PanicMode and these tools aren't strictly competing — most coexist fine. The thing that's specific to PanicMode is active mitigation as a default, not an add-on. If you find a row above that's wrong or unfair, open an issue — these tools all evolve and the comparison will need updates.


Quick Start

Install (pre-built binary, recommended)

x86_64 Linux, ~9 MB total. Verify the SHA256SUMS if you care.

curl -L https://github.com/BorisYamp/panicmode/releases/download/v0.1.2/panicmode-v0.1.2-x86_64-linux.tar.gz | tar xz
sudo mv panicmode panicmode-ctl /usr/local/bin/

Or build from source

# Requires Rust 1.88+ (curl https://sh.rustup.rs -sSf | sh)
git clone https://github.com/BorisYamp/panicmode.git
cd panicmode
cargo build --release
sudo cp target/release/panicmode /usr/local/bin/
sudo cp target/release/panicmode-ctl /usr/local/bin/

Minimal Configuration

Create /etc/panicmode/config.yaml — ten lines is enough to start:

monitors:
  - name: "Critical CPU"
    type: cpu_usage
    threshold: 95
    actions: [snapshot, alert_critical, freeze_top_process]

alerts:
  critical: [{ channel: telegram }]

integrations:
  telegram: { enabled: true, bot_token: "YOUR_TOKEN", chat_id: "YOUR_CHAT" }

That gives you: alert + snapshot + freeze when CPU crosses 95%, sent to Telegram. Add more monitors (memory / disk / SSH brute-force / file changes) by copying the block — see examples/config.yaml for everything.

Run

sudo panicmode /etc/panicmode/config.yaml

Logs go to /var/log/panicmode/panicmode.log (daily rotation) and stdout. Override log level with RUST_LOG=debug.

See QUICKSTART.md for detailed setup of each alert channel.


Try It on Windows (Docker)

The docker-win branch contains a ready-to-run Docker Compose setup with a pre-built test configuration — no Rust toolchain required.

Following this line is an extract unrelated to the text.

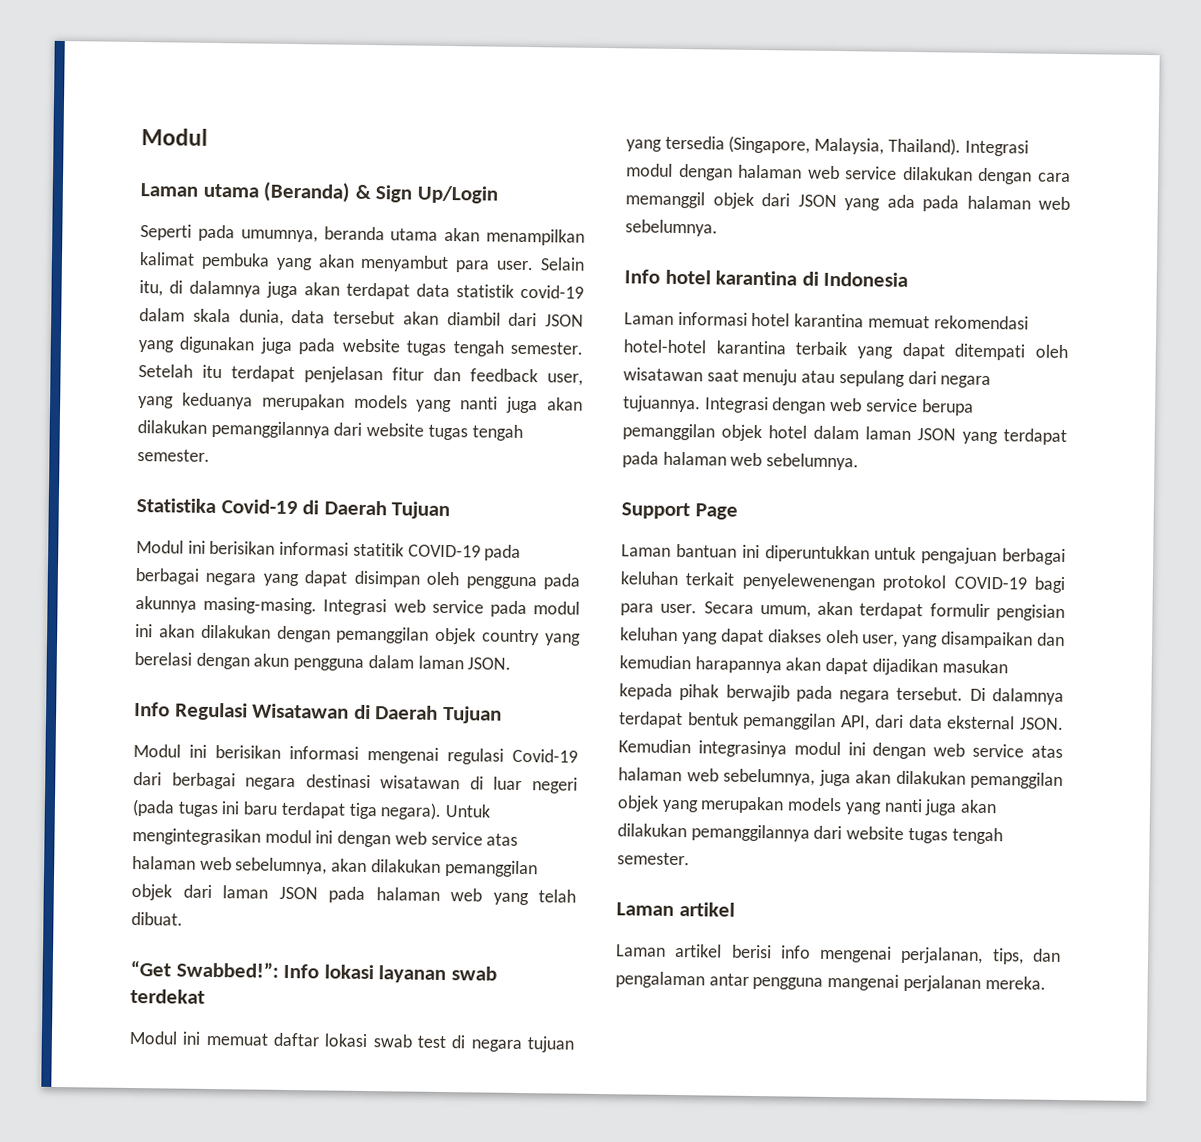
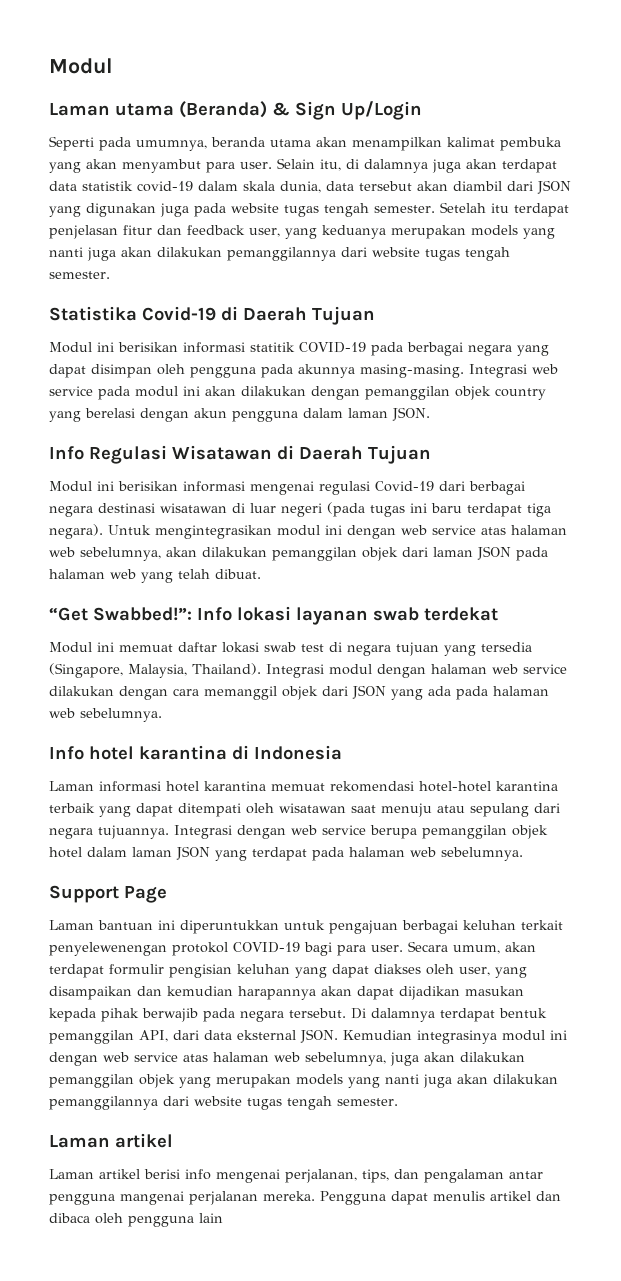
(1046, 982) none -> [320,1191,561,1205] [49,1213,223,1227] Pengguna dapat menulis artikel dan dibaca oleh pengguna lain

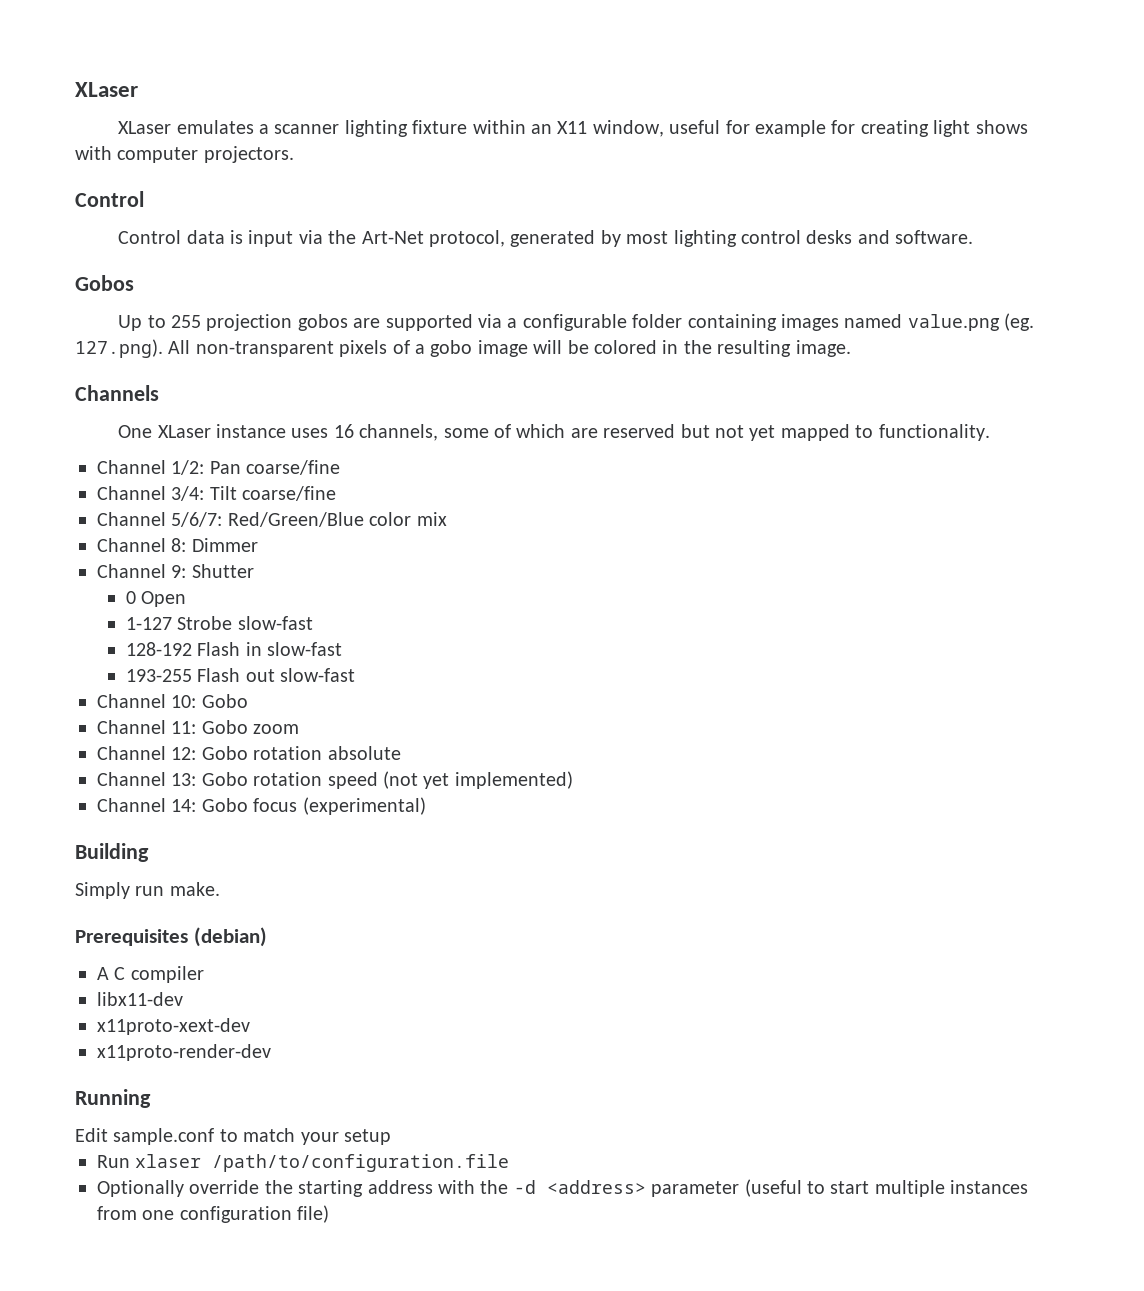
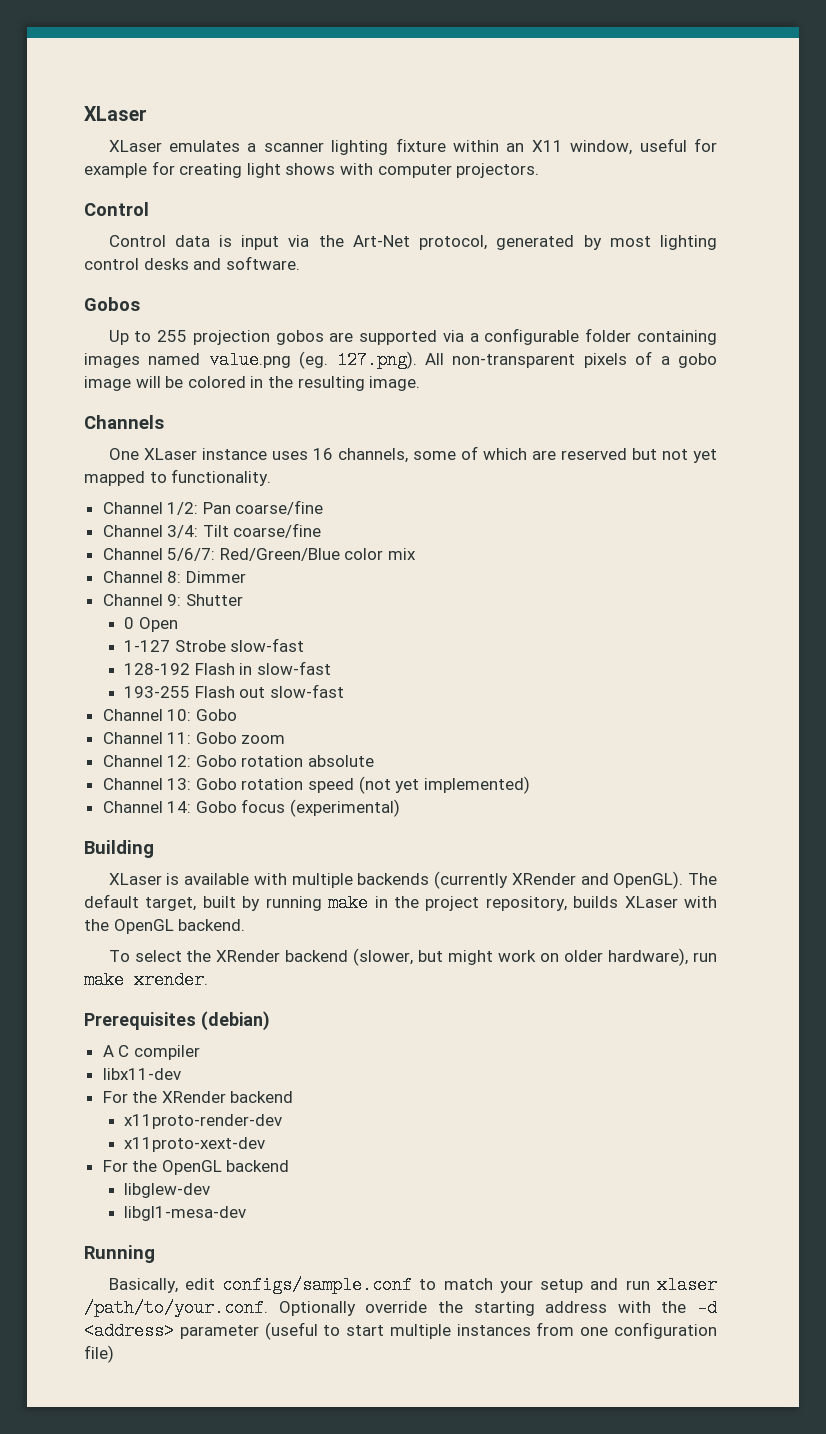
[75,882,220,899] Simply run make. -> [108,871,717,889] [84,894,717,912] [84,919,246,934] [108,948,718,966] [84,971,208,989] XLaser is available with multiple backends (currently XRender and OpenGL). The default target, built by running make in the project repository, builds XLaser with the OpenGL backend. // To select the XRender backend (slower, but might work on older hardware), run make xrender.
[97,1018,250,1035] [97,1044,271,1061] [75,1089,151,1108] [75,1128,215,1145] x11proto-xext-dev // x11proto-render-dev // Running // Edit sample.conf -> [102,1091,294,1103] [124,1114,283,1129] [124,1137,266,1152] [102,1160,290,1175] [124,1183,211,1198] [124,1206,247,1221] [84,1245,155,1263] [108,1276,413,1294] For the XRender backend // x11proto-render-dev // x11proto-xext-dev // For the OpenGL backend // libglew-dev // libgl1-mesa-dev // Running // Basically, edit configs/sample.conf
[97,1154,510,1172] // Run xlaser /path/to/configuration.file // -> [590,1276,717,1294] [84,1299,268,1317] and run xlaser /path/to/your.conf.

git clone -b docker-win https://github.com/BorisYamp/panicmode.git
cd panicmode
docker compose up

That's it. PanicMode will start, begin collecting metrics from inside the container, and you will see alerts firing in the console. Everything works out of the box — no configuration needed to verify the system is alive.

Note: On Windows, Docker Desktop with WSL2 backend is required.


Alert Channels

Channel Free Setup time
Telegram ~2 min
ntfy (push) ~1 min
Discord webhook ~2 min
Email (SMTP) ~5 min
Twilio phone call 💰 ~$1/mo ~5 min

What Gets Monitored

Monitor type What it tracks Source
cpu_usage CPU % over a rolling window sysinfo
memory_usage RAM utilization /proc/meminfo
swap_usage Swap utilization /proc/meminfo
load_average 1/5/15 min load averages /proc/loadavg
disk_usage Per-mount disk fill % sysinfo
disk_io Per-device I/O %util (NVMe-friendly tuning recommended) /proc/diskstats
connection_rate New connections per second /proc/net/tcp[6]
auth_failures Failed SSH logins + brute-force IPs journald with _SYSTEMD_UNIT=ssh.service filter (kernel-attributed, can't be spoofed via local logger)
file_monitor Modifications under watched directories inotify (notify crate)
custom Output of your own script (number or JSON {"value": …}) shell command

Protective Actions

When an incident fires, PanicMode runs the actions you list on that monitor. v0.1.0 ships:

  • freeze_top_process — SIGSTOP the top CPU offenders. Two safety floors:
    • Hardcoded protection for sshd, systemd, init, kthreadd, dbus, getty, panicmode, plus PanicMode's own tokio runtime threads and Linux kernel threads. A misconfigured mass_freeze.yaml can't lock you out of the box.
    • top_cpu.min_cpu_to_freeze in mass_freeze.yaml (default 50.0%) — processes below this CPU% are never frozen, even if they're top-N at the moment. Stops the action from catching observation tools (htop, journalctl, your editor) that briefly land in "top of remaining" after the actual culprits at 100% have already been frozen. Tunable per deployment: lower it (e.g. 30.0) for more aggressive mitigation, raise it (e.g. 80.0) if your normal load is high.
  • block_ip — Calls your firewall script per public IP extracted from the incident. Blocks persist in SQLite and replay through restore_blocked_ips after reboot. Manage with panicmode-ctl list / panicmode-ctl unblock <IP>. Reference scripts in examples/ use iptables and are idempotent.
  • snapshot — Capture ps, ss, free, df, uptime to a timestamped file under snapshot_dir.
  • run_script — Execute any user script. Incident context arrives as env vars PANIC_INCIDENT_NAME, PANIC_SEVERITY, PANIC_DESCRIPTION, PANIC_DETAILS, PANIC_THRESHOLD, PANIC_CURRENT_VALUE (each capped at 8 KB). Never eval these in your script — they may contain attacker-influenced text.
  • alert_critical / alert_warning / alert_info — Route to AlertDispatcher; sent over the channels configured under alerts:.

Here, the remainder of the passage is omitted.